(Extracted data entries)
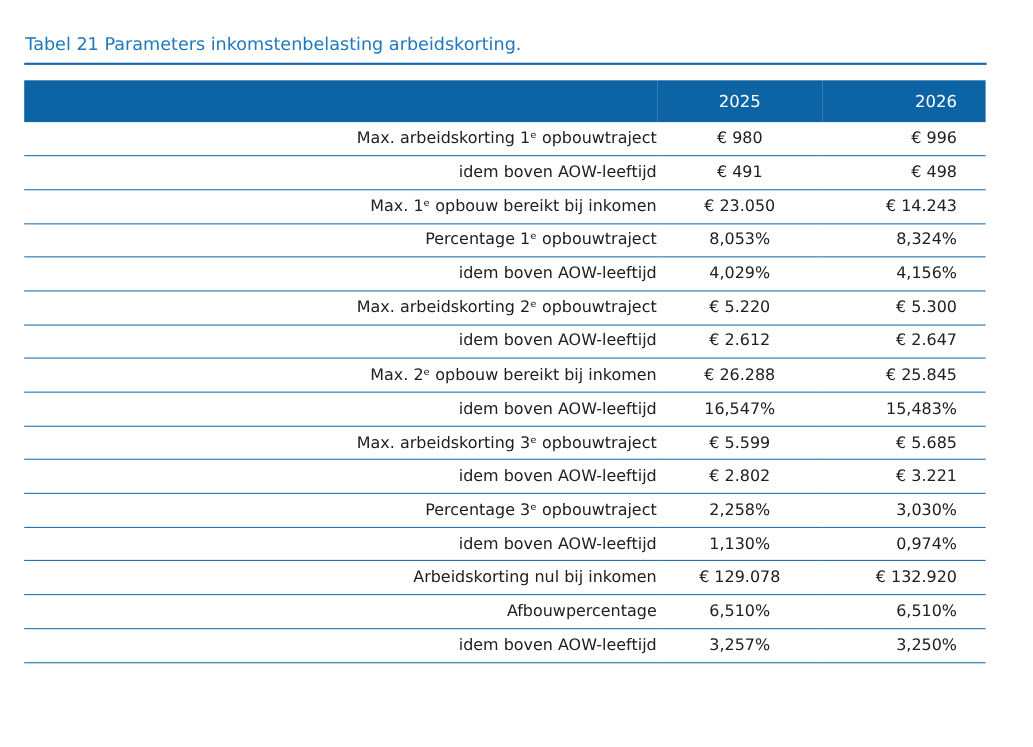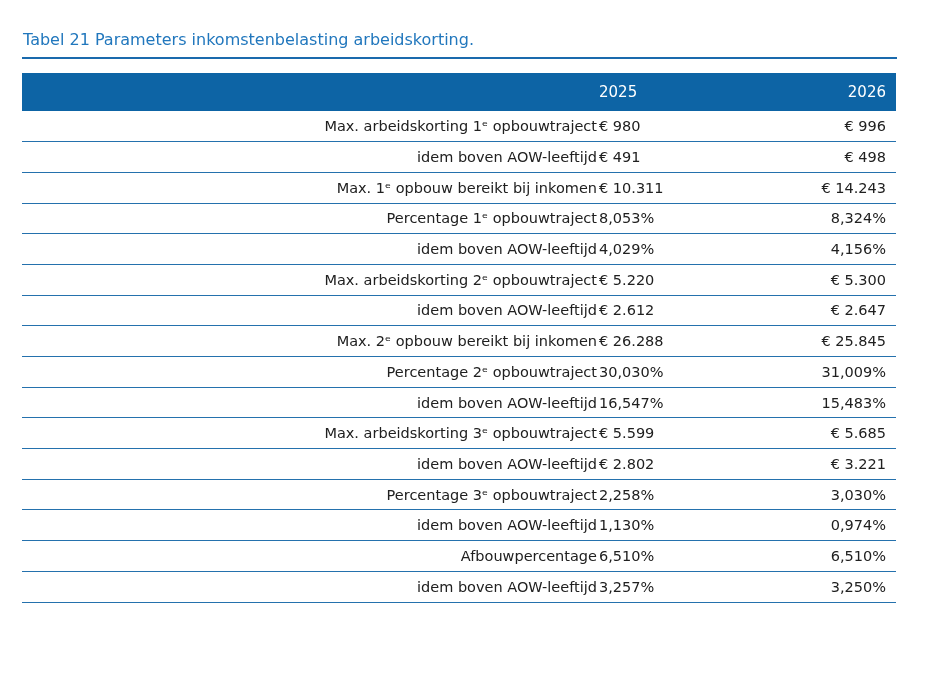--- a/index.html
+++ b/index.html
@@ -53,7 +53,7 @@
     overflow: hidden;
   }
   .c-label { text-align: right;  padding-left: 12px; }
-  .c-y1    { text-align: left; padding-right: 2px; }
+  .c-y1    { text-align: center; padding-right: 2px; }
   .c-y2    { text-align: right; padding-right: 10px; }
   col.col-label { width: 576px; }
   col.col-y1    { width: 150px; }

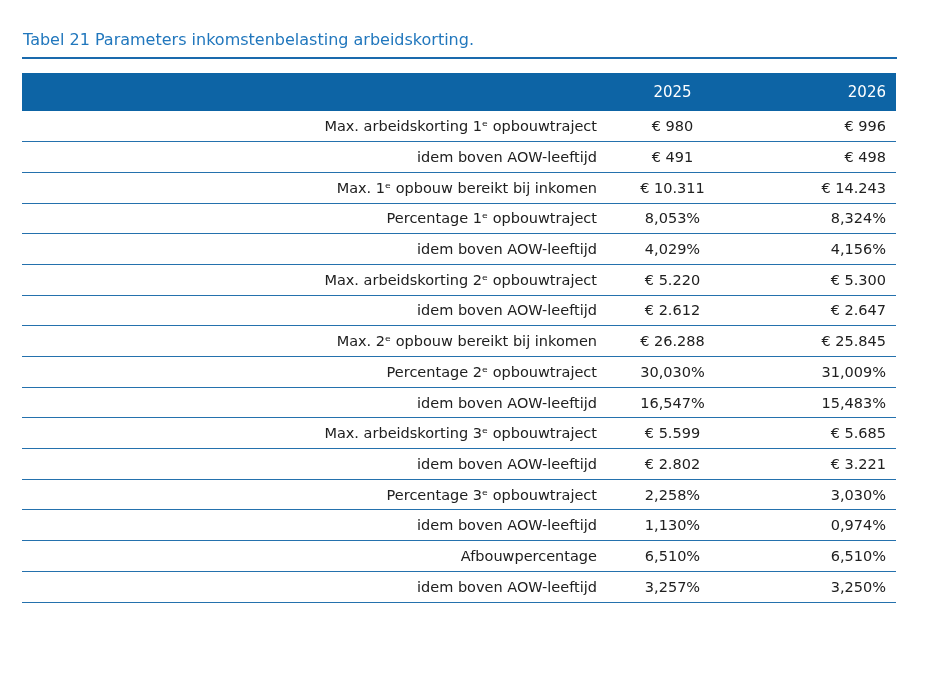--- a/index.html
+++ b/index.html
@@ -54,7 +54,7 @@
   }
   .c-label { text-align: right;  padding-left: 12px; }
   .c-y1    { text-align: center; padding-right: 2px; }
-  .c-y2    { text-align: right; padding-right: 10px; }
+  .c-y2    { text-align: right; padding-right: 26px; }
   col.col-label { width: 576px; }
   col.col-y1    { width: 150px; }
   col.col-y2    { width: 148px; }

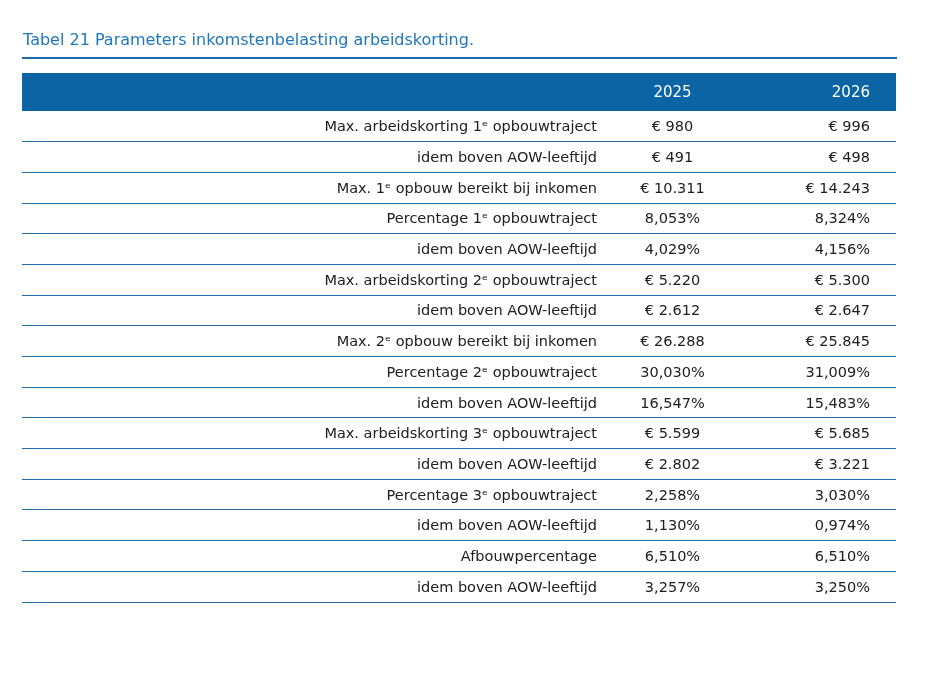--- a/index.html
+++ b/index.html
@@ -92,7 +92,7 @@
   </tr>
         <tr>
     <td class="c-label">Max. 1ᵉ opbouw bereikt bij inkomen</td>
-    <td class="c-y1">€ 10.311</td>
+    <td class="c-y1">€ 23.050</td>
     <td class="c-y2">€ 14.243</td>
   </tr>
         <tr>

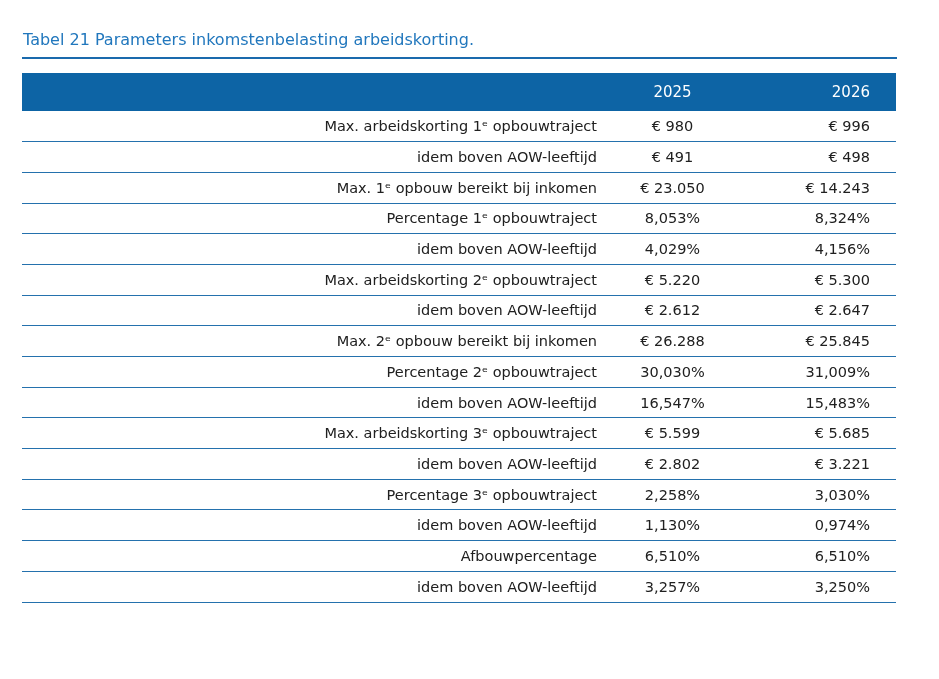--- a/index.html
+++ b/index.html
@@ -121,11 +121,6 @@
     <td class="c-y2">€ 25.845</td>
   </tr>
         <tr>
-    <td class="c-label">Percentage 2ᵉ opbouwtraject</td>
-    <td class="c-y1">30,030%</td>
-    <td class="c-y2">31,009%</td>
-  </tr>
-        <tr>
     <td class="c-label">idem boven AOW-leeftijd</td>
     <td class="c-y1">16,547%</td>
     <td class="c-y2">15,483%</td>

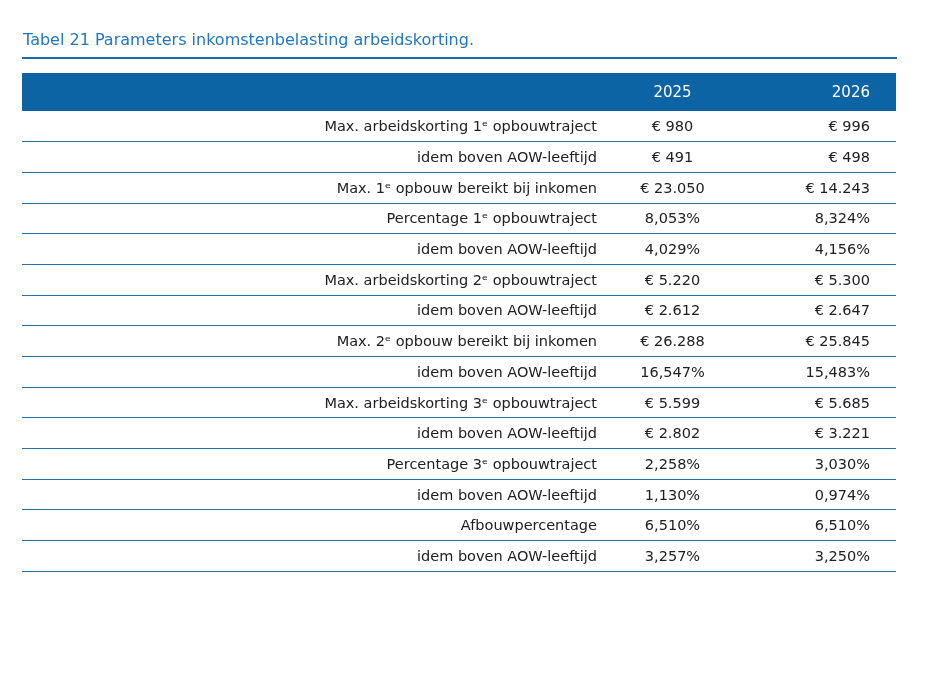--- a/index.html
+++ b/index.html
@@ -146,6 +146,11 @@
     <td class="c-y2">0,974%</td>
   </tr>
         <tr>
+    <td class="c-label">Arbeidskorting nul bij inkomen</td>
+    <td class="c-y1">€ 129.078</td>
+    <td class="c-y2">€ 132.920</td>
+  </tr>
+        <tr>
     <td class="c-label">Afbouwpercentage</td>
     <td class="c-y1">6,510%</td>
     <td class="c-y2">6,510%</td>

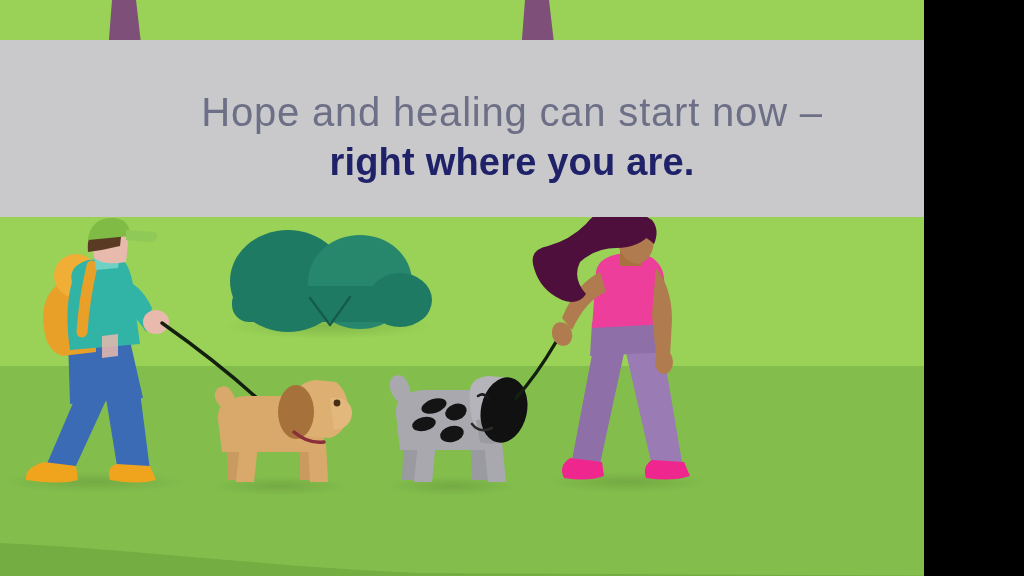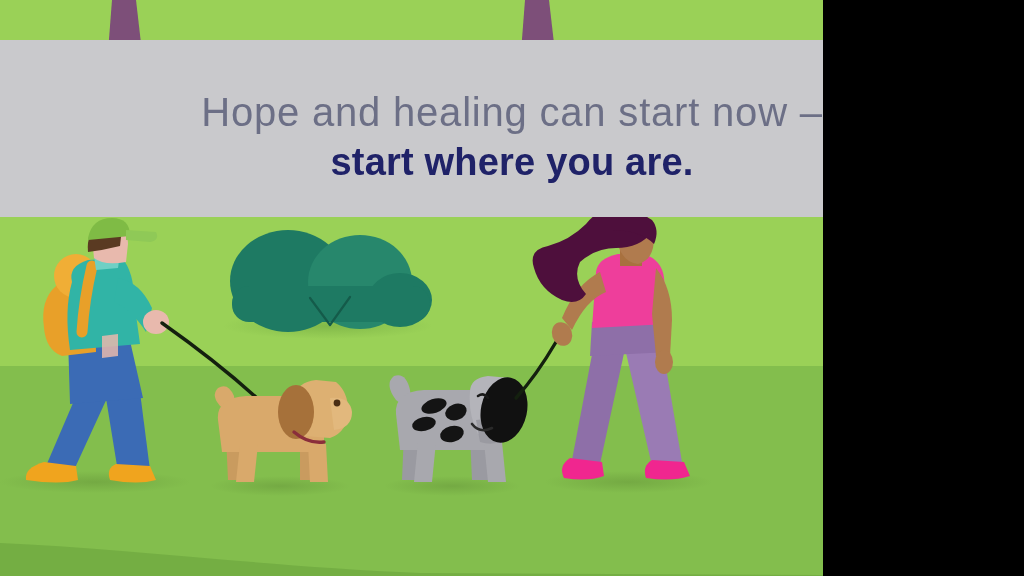--- a/index.html
+++ b/index.html
@@ -13,7 +13,7 @@
   }
   #stage {
     position: relative;
-    width: 823px;
+    width: 924px;
     height: 576px;
     overflow: hidden;
     background: #9AD157;

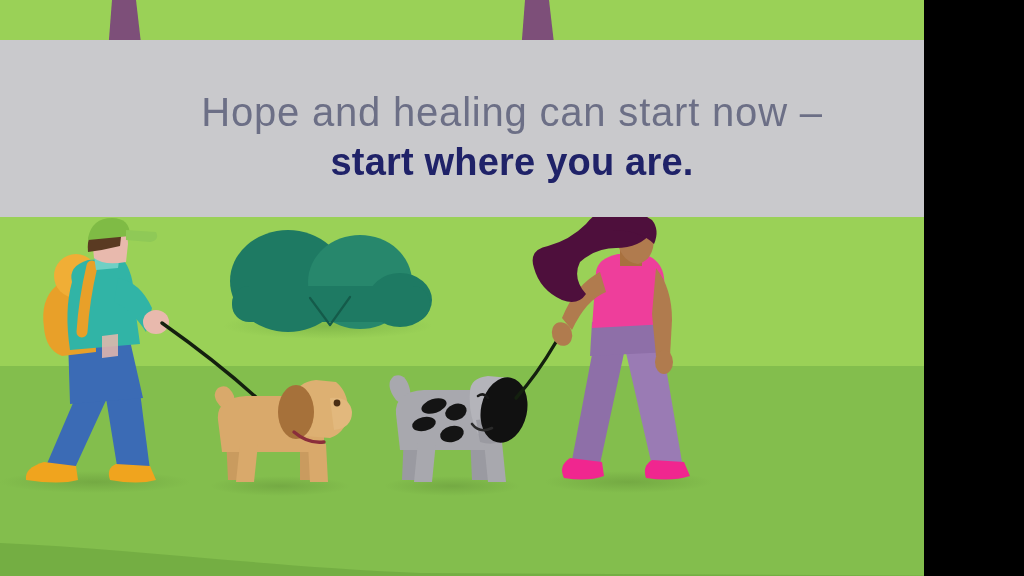--- a/index.html
+++ b/index.html
@@ -210,7 +210,7 @@
 
   <div class="caption-band">
     <div class="caption-line-1">Hope and healing can start now –</div>
-    <div class="caption-line-2">start where you are.</div>
+    <div class="caption-line-2">right where you are.</div>
   </div>
 
 </div>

EXERCISE DIRECTIONS:
Work out how many lines in the data above contain the word "where" and respond with that number only.

ANSWER BOX:
2